- [WHAT IS EXPECTED]: Read the data, and whenever a line holds the word "from", report that line.

[Revision comparison data]
= Beginning of Section =

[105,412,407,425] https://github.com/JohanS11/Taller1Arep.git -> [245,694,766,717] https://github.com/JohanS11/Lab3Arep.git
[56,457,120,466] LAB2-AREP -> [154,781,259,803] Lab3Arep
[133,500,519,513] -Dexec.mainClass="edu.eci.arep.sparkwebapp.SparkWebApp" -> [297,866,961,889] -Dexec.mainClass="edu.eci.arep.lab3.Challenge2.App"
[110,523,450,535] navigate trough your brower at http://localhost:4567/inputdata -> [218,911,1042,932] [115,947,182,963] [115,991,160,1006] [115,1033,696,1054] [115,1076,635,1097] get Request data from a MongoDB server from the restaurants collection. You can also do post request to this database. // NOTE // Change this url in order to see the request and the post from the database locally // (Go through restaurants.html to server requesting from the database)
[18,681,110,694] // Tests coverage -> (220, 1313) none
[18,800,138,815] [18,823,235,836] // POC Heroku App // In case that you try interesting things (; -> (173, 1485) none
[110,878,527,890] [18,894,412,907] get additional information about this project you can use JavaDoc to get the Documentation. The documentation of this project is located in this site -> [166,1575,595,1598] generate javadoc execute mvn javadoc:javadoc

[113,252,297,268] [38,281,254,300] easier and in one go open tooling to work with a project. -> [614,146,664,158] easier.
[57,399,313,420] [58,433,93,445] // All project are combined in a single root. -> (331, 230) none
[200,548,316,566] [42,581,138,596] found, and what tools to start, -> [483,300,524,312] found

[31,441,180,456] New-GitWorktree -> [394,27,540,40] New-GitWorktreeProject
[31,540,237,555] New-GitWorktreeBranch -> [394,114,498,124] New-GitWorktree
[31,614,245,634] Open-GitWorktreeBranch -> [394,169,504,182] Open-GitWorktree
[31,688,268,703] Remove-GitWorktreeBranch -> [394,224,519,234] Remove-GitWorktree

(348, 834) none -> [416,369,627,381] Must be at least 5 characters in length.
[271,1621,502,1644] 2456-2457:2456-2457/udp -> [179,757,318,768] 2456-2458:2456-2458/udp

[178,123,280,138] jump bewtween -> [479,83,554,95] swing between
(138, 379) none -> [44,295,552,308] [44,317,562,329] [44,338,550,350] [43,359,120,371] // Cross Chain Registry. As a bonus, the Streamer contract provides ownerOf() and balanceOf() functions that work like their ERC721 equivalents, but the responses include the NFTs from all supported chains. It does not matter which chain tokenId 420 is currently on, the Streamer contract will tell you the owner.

= End of Section =

- [TASK RESPONSE]:
[110,523,450,535] navigate trough your brower at http://localhost:4567/inputdata -> [218,911,1042,932] [115,947,182,963] [115,991,160,1006] [115,1033,696,1054] [115,1076,635,1097] get Request data from a MongoDB server from the restaurants collection. You can also do post request to this database. // NOTE // Change this url in order to see the request and the post from the database locally // (Go through restaurants.html to server requesting from the database)
(138, 379) none -> [44,295,552,308] [44,317,562,329] [44,338,550,350] [43,359,120,371] // Cross Chain Registry. As a bonus, the Streamer contract provides ownerOf() and balanceOf() functions that work like their ERC721 equivalents, but the responses include the NFTs from all supported chains. It does not matter which chain tokenId 420 is currently on, the Streamer contract will tell you the owner.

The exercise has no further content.